Une candidature dissidente qui pourrait changer la donne dans le Rhône
L’ancien président de la métropole de Lyon, Bruno Bernard, a décidé de se présenter seul aux élections sénatoriales du 27 septembre dans le Rhône. Sa candidature intervient en dehors de l’alliance entre Les Écologistes et le Parti socialiste, qui soutient une autre liste menée par le sénateur Thomas Dossus.
Ce choix de Bruno Bernard fait suite à des tensions lors des élections métropolitaines au printemps dernier. Lors de cette campagne, les négociations pour une union de la gauche, souhaitée par les écologistes, ont échoué. Les désaccords ont notamment concerné le député insoumis Gabriel Amard et l’ancienne maire de Vaulx-en-Velin, Hélène Geoffroy, battue aux municipales.
Ce contexte pourrait avoir des répercussions lors des sénatoriales, car la présence de Bruno Bernard dans la course pourrait compliquer la stratégie de rassemblement de la gauche dans la région. En effet, ses opposants, notamment chez La France insoumise et chez les socialistes, craignent une division des voix.
Une conséquence potentielle pour la gauche
Bruno Bernard a explicitement critiqué ceux qui, selon lui, ont empêché l’union à gauche lors des dernières élections. Il a indiqué que de nombreux grands électeurs de gauche et d’écologistes refusaient de voter pour des listes comprenant des candidats ayant entravé cette union.
Pour la députée socialiste du Rhône, Sandrine Runel, cette dissidence pourrait affaiblir leurs chances. Elle reconnaît qu’il y a une perte de voix, ce qui pourrait réduire leurs sièges au Sénat. Jusqu’ici, la gauche détenait trois des sept sièges dans la région : deux pour les écologistes et un pour le Parti socialiste.
De leur côté, les insoumis tentent de mobiliser leur électorat en appelant à soutenir une liste commune avec Génération.s, afin de défendre leurs idées face à cette division.
Des répercussions au-delà du Rhône
Certains responsables politiques craignent que cette dissidence dans le Rhône ne fasse tache d’huile dans d’autres départements. L’eurodéputé David Cormand souligne que cela pourrait fragiliser les alliances déjà établies, notamment en Seine-Maritime.
La députée Sandrine Runel relativise toutefois cette perspective. Elle rappelle que, dans le cadre de l’accord national, les socialistes restent généralement en tête de liste, sauf dans le Rhône. Elle estime que cette situation ne doit pas forcément entraîner un rejet global des écologistes ou de leur soutien.
En revanche, l’unité pourrait être mise à mal en Seine-Maritime.
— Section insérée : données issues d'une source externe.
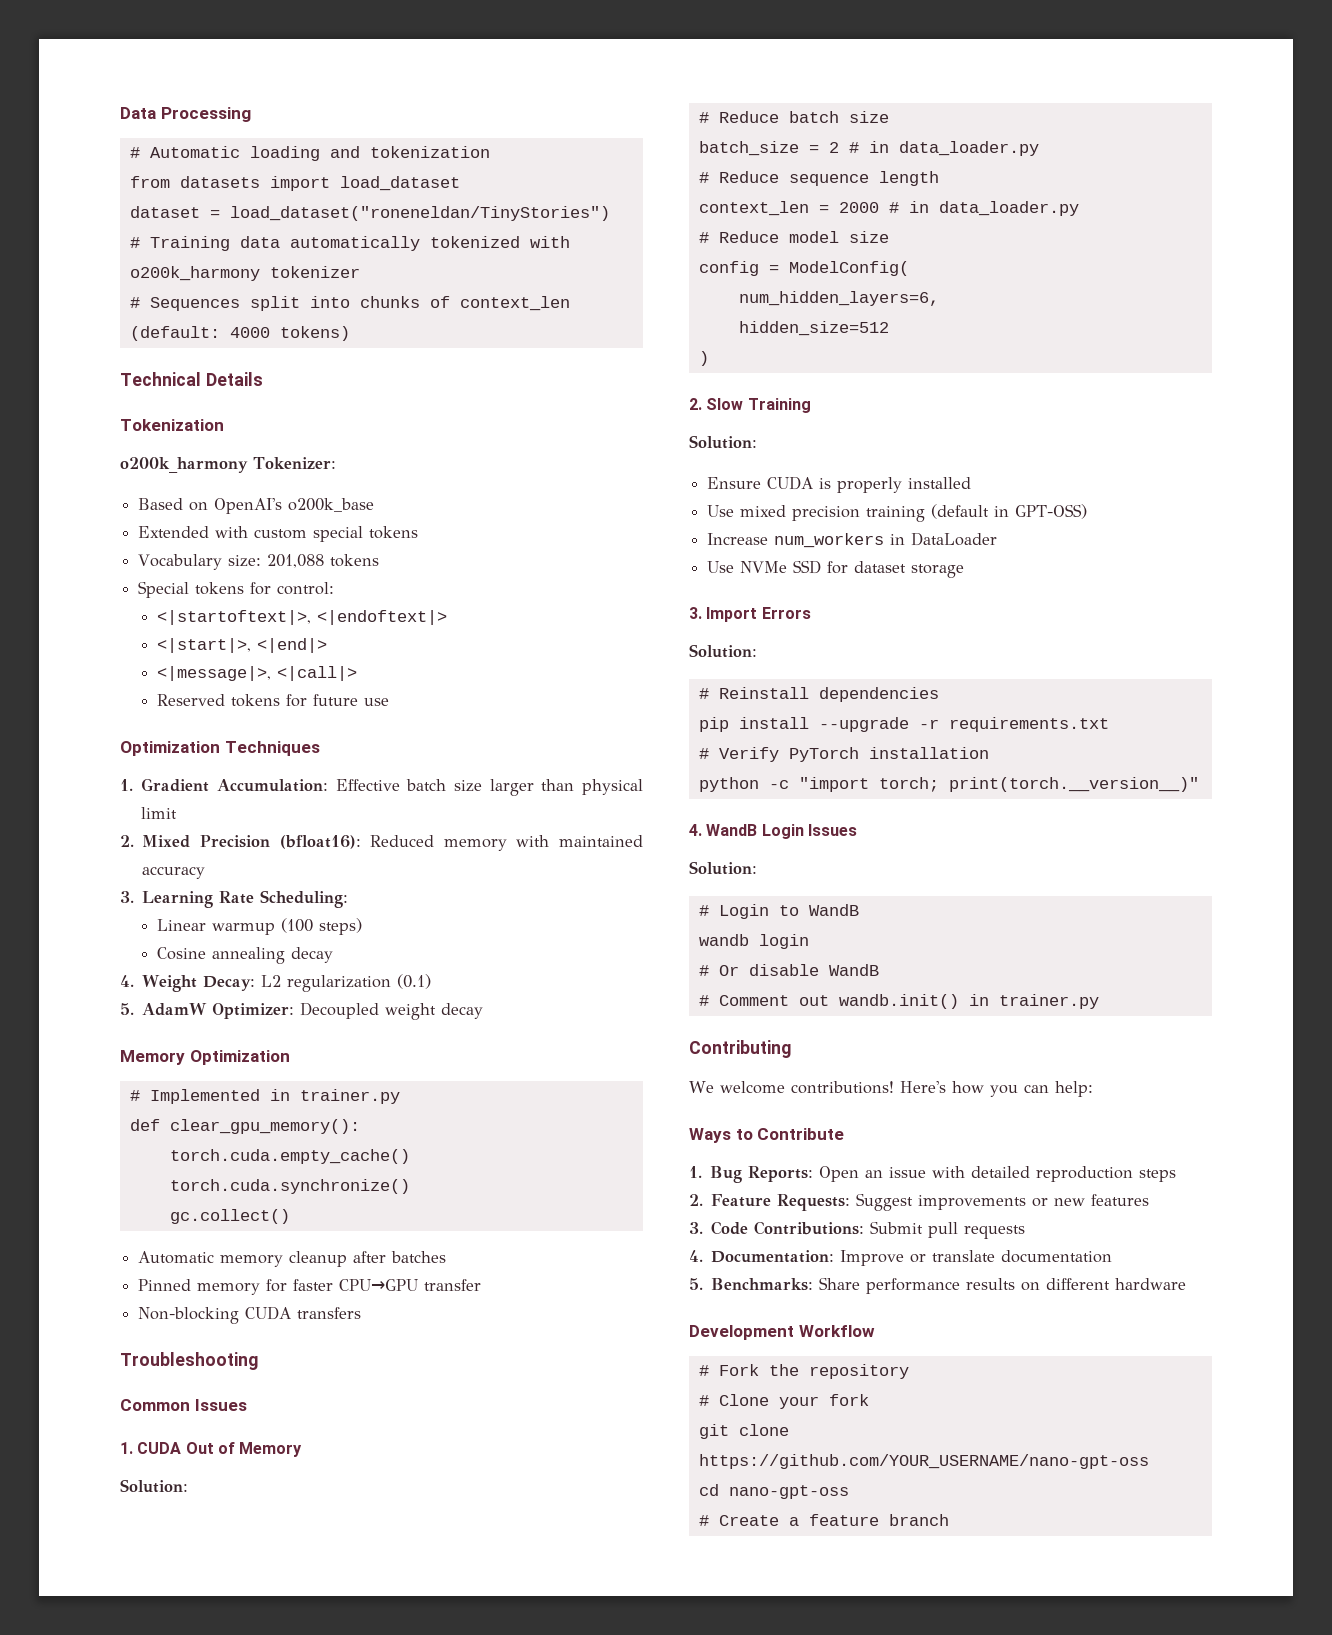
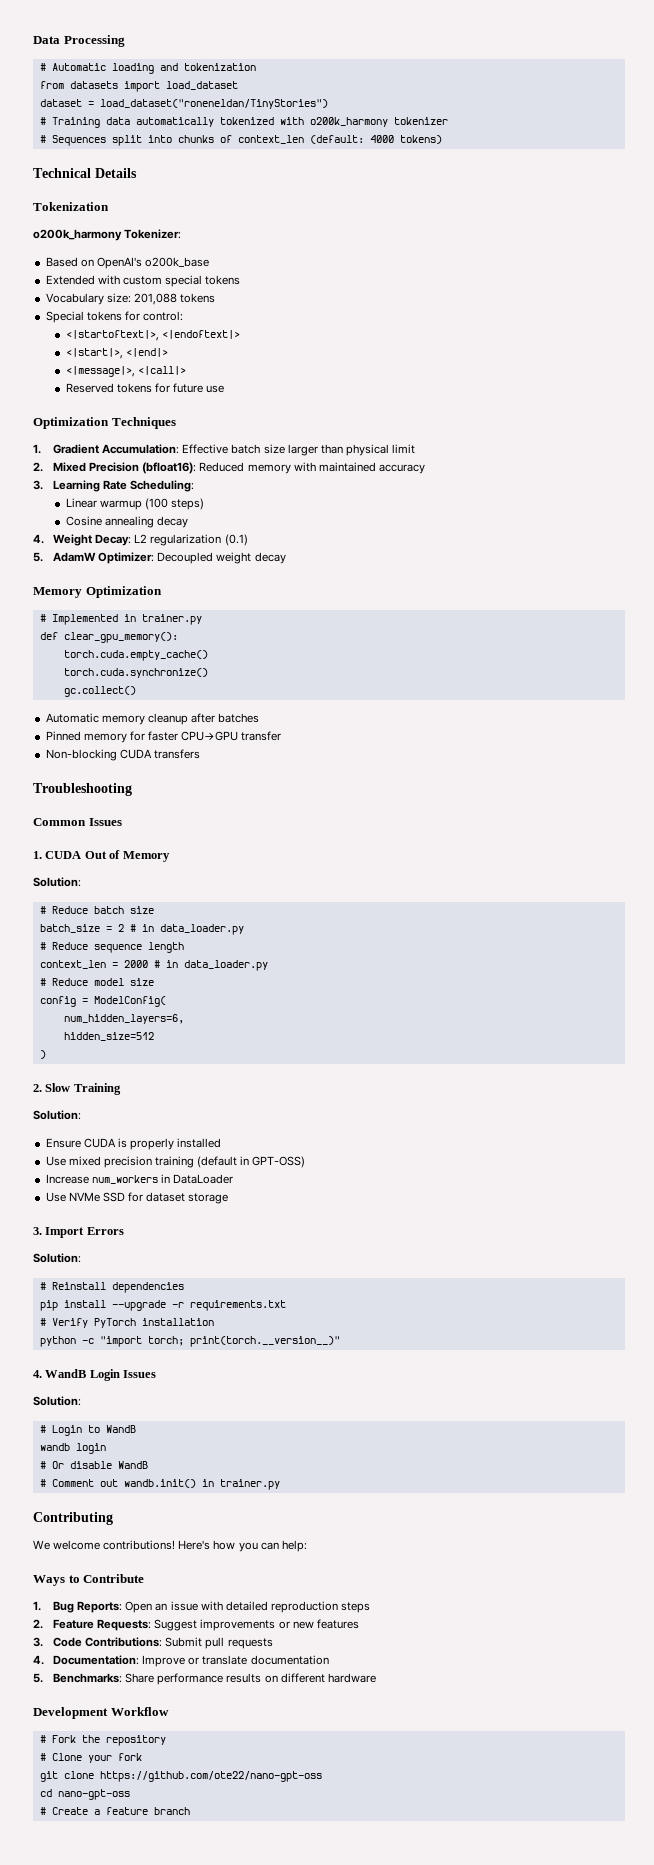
- git clone https://github.com/YOUR_USERNAME/nano-gpt-oss
+ git clone https://github.com/ote22/nano-gpt-oss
La raison : le maire socialiste de Rouen, Nicolas Mayer-Rossignol, aurait été peu favorable à l’accord entre socialistes et écologistes. Il aurait également été contraint d’accepter une écologiste en deuxième position sur la liste, ce qui ne plaît pas à certains responsables locaux.
Ce dernier a critiqué la décision de Bruno Bernard, qualifiant sa démarche de honteuse et évoquant des motivations personnelles liées à la revanche et à la recherche d’un poste.
Malgré ces tensions, Nicolas Mayer-Rossignol ne menace pas formellement les écologistes dans cette région, se contentant de souligner que les socialistes ont respecté l’accord national.